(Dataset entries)
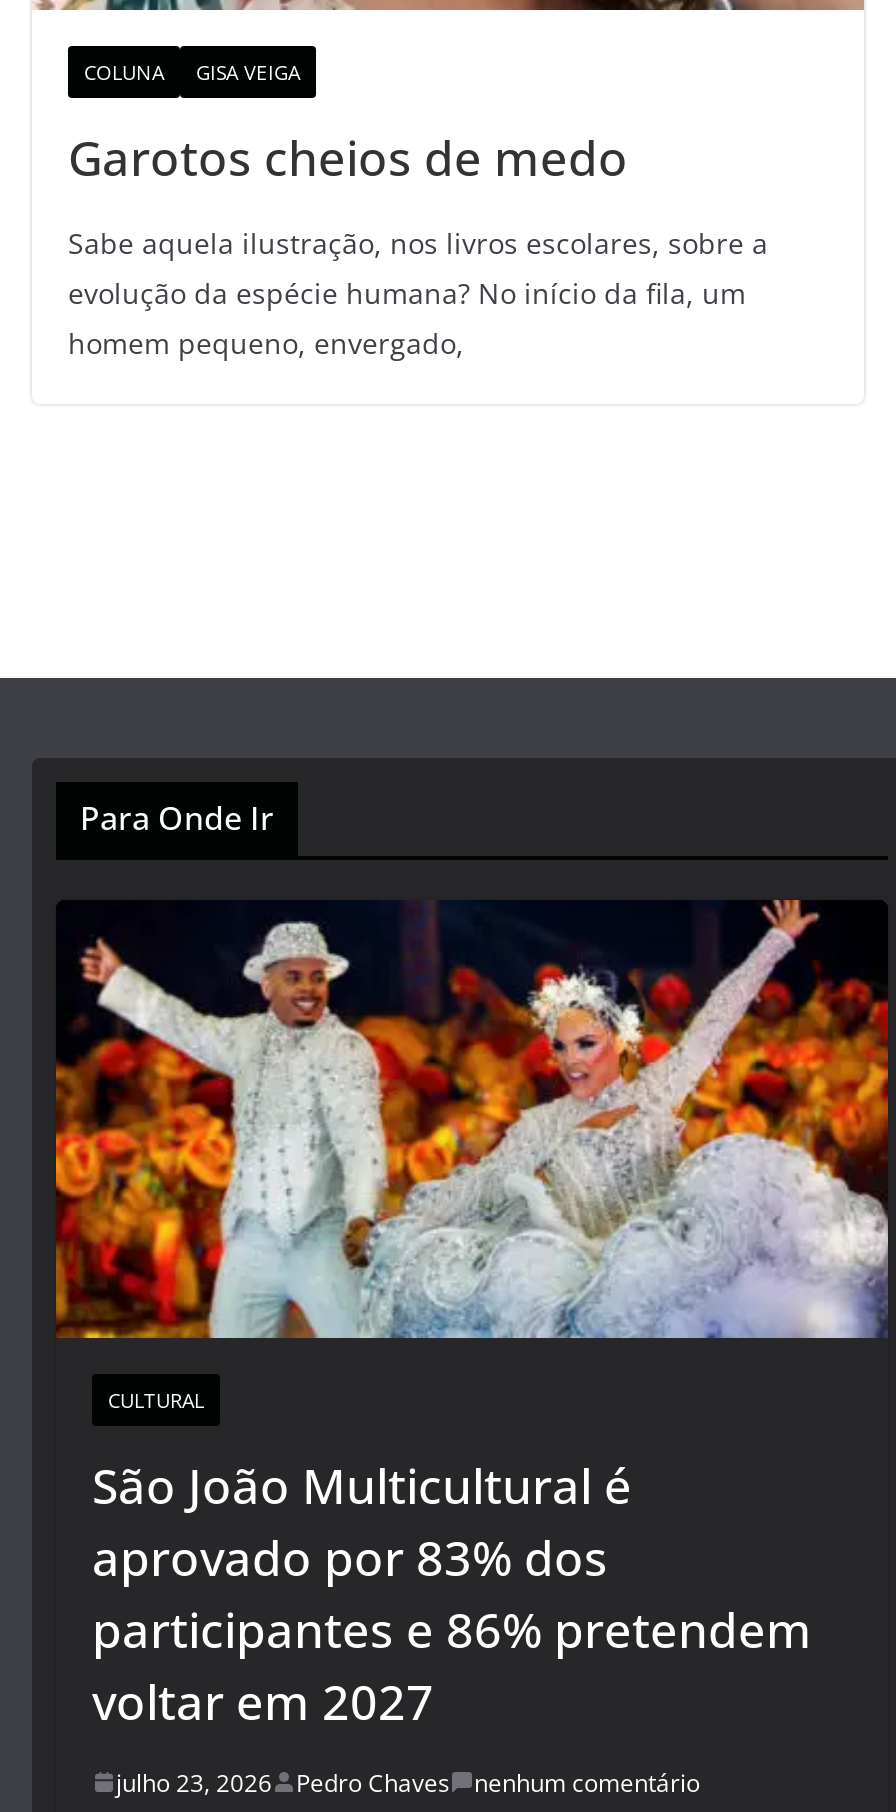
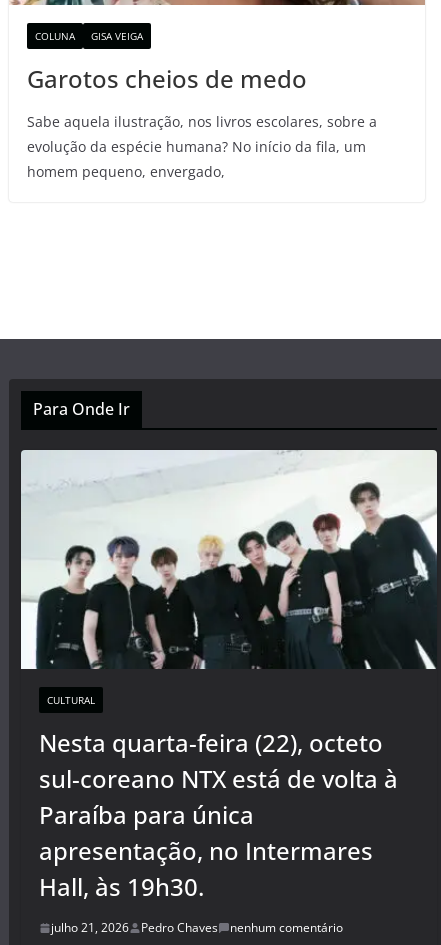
- [image]
+ [image]

- São João Multicultural é
- aprovado por 83% dos
- participantes e 86% pretendem
- voltar em 2027
+ Nesta quarta-feira (22), octeto
+ sul-coreano NTX está de volta à
+ Paraíba para única
+ apresentação, no Intermares
+ Hall, às 19h30.

- julho 23, 2026 Pedro Chaves nenhum comentário
+ julho 21, 2026 Pedro Chaves nenhum comentário
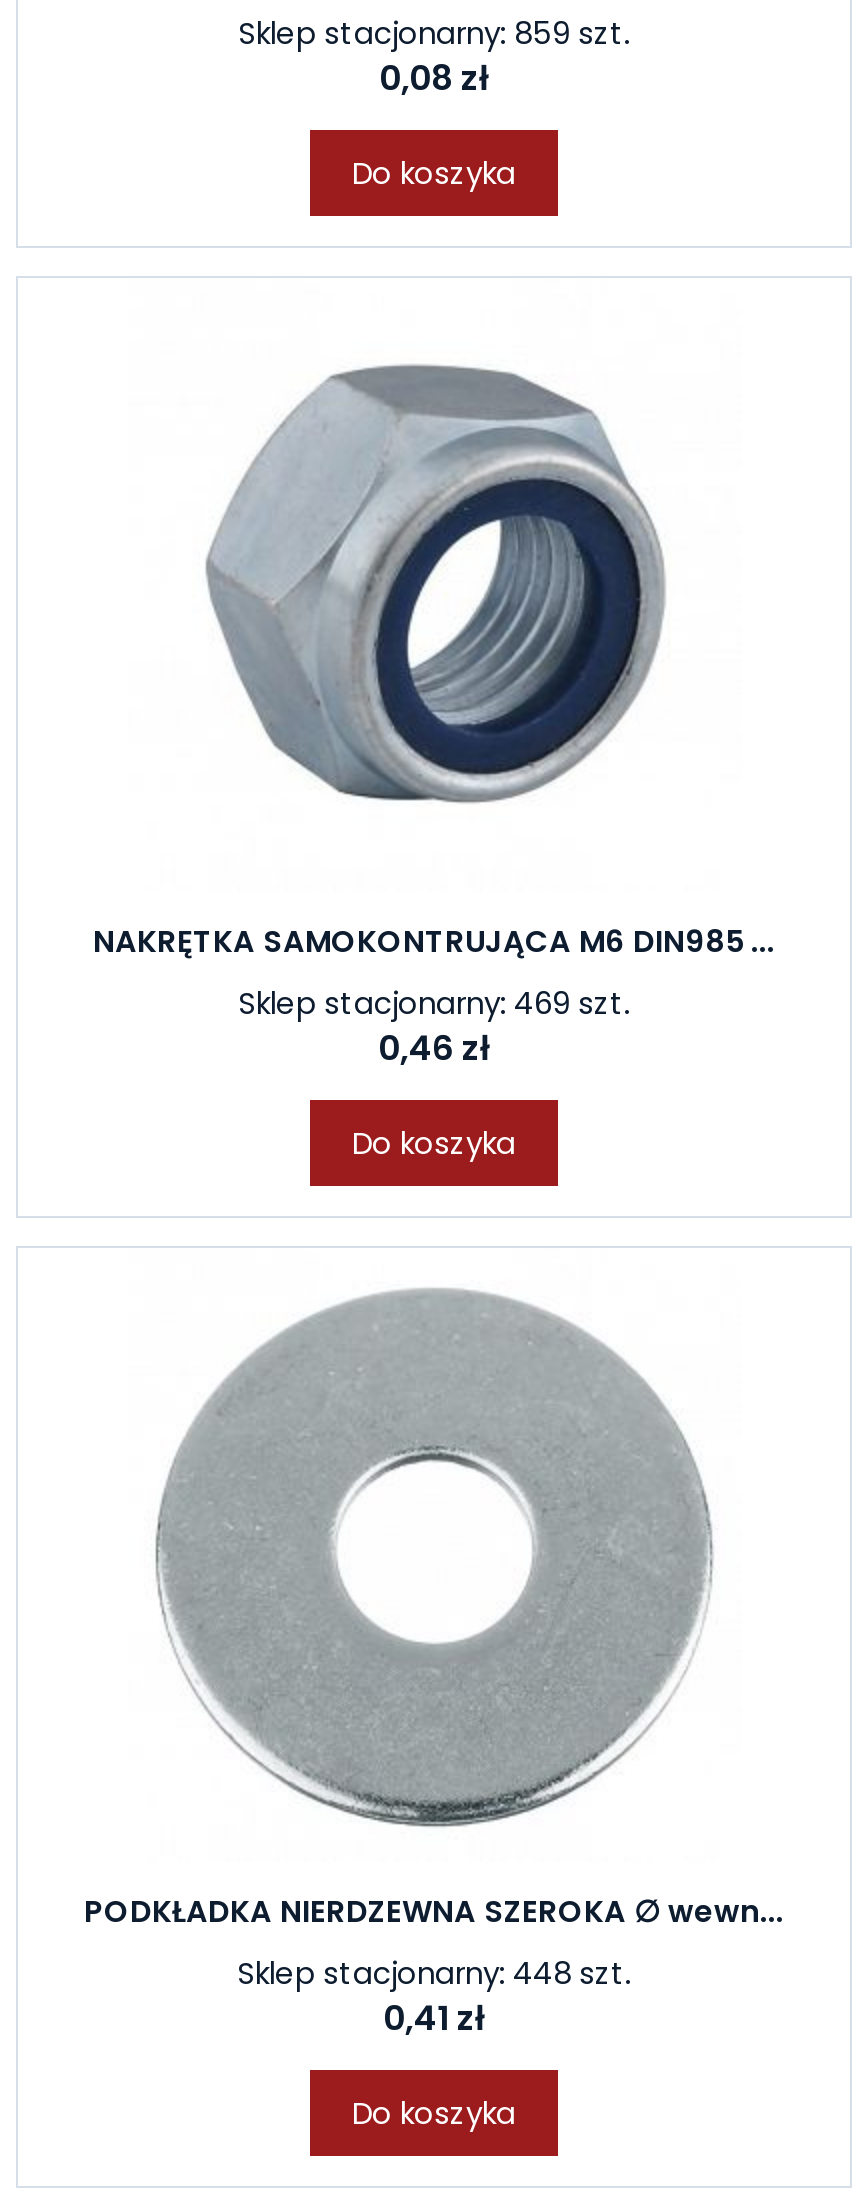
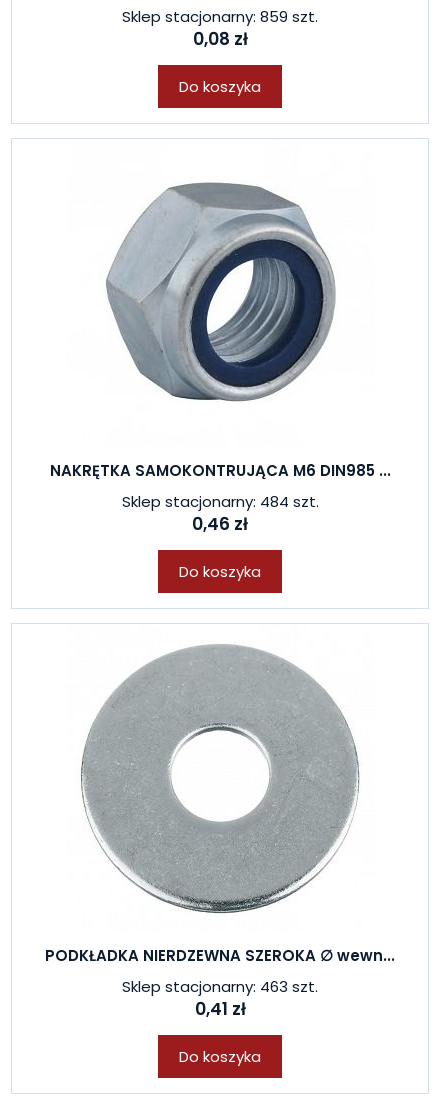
- Sklep stacjonarny: 469 szt.
+ Sklep stacjonarny: 484 szt.

- Sklep stacjonarny: 448 szt.
+ Sklep stacjonarny: 463 szt.
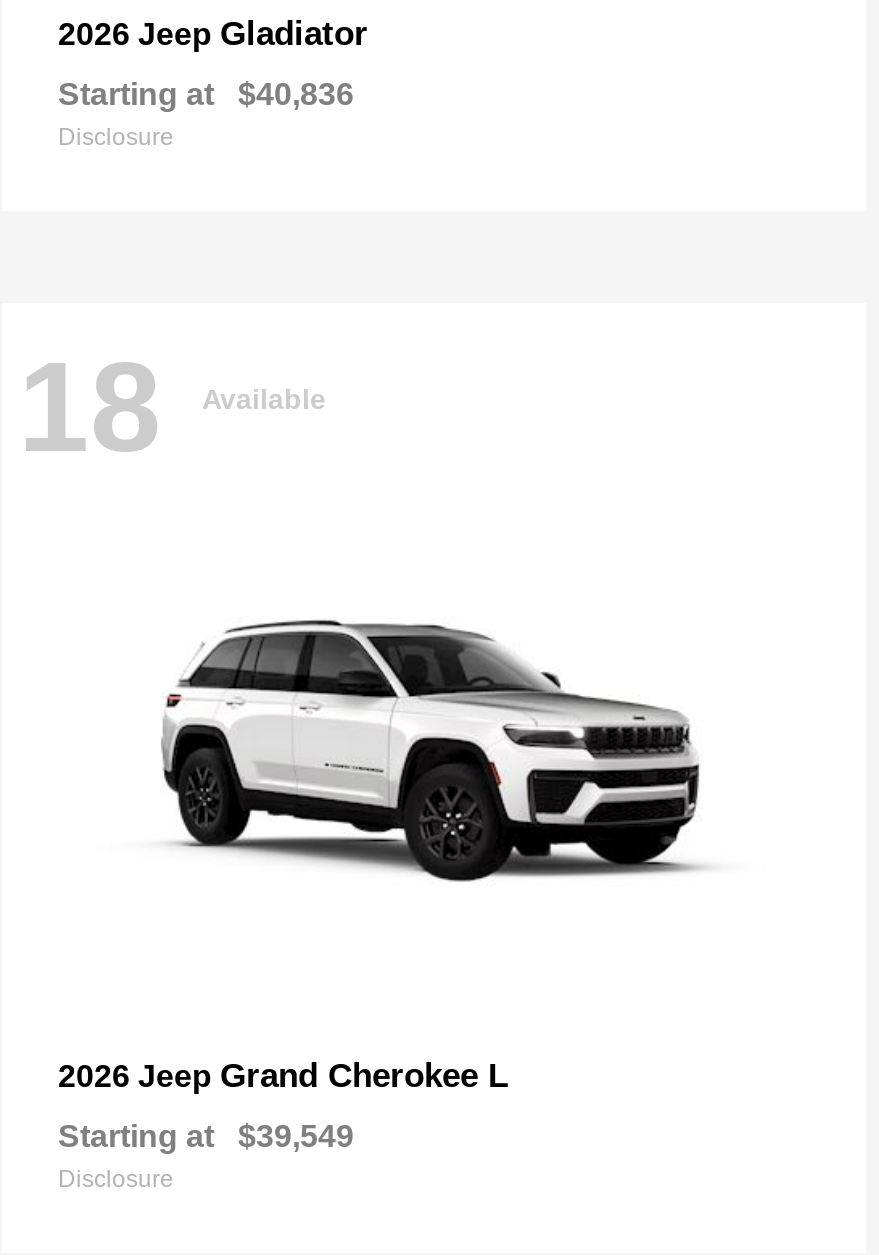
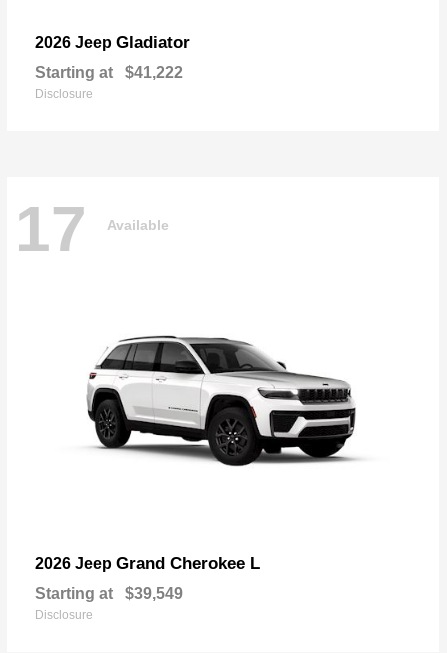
- Starting at $40,836
+ Starting at $41,222

- 18 Available
+ 17 Available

[Problem statement] The copy you write must hold every record verbatim and none of the pictures.

[Written answer]
- [image]
+ [image]

- São João Multicultural é
- aprovado por 83% dos
- participantes e 86% pretendem
- voltar em 2027
+ Nesta quarta-feira (22), octeto
+ sul-coreano NTX está de volta à
+ Paraíba para única
+ apresentação, no Intermares
+ Hall, às 19h30.

- julho 23, 2026 Pedro Chaves nenhum comentário
+ julho 21, 2026 Pedro Chaves nenhum comentário
- Sklep stacjonarny: 469 szt.
+ Sklep stacjonarny: 484 szt.

- Sklep stacjonarny: 448 szt.
+ Sklep stacjonarny: 463 szt.
- Starting at $40,836
+ Starting at $41,222

- 18 Available
+ 17 Available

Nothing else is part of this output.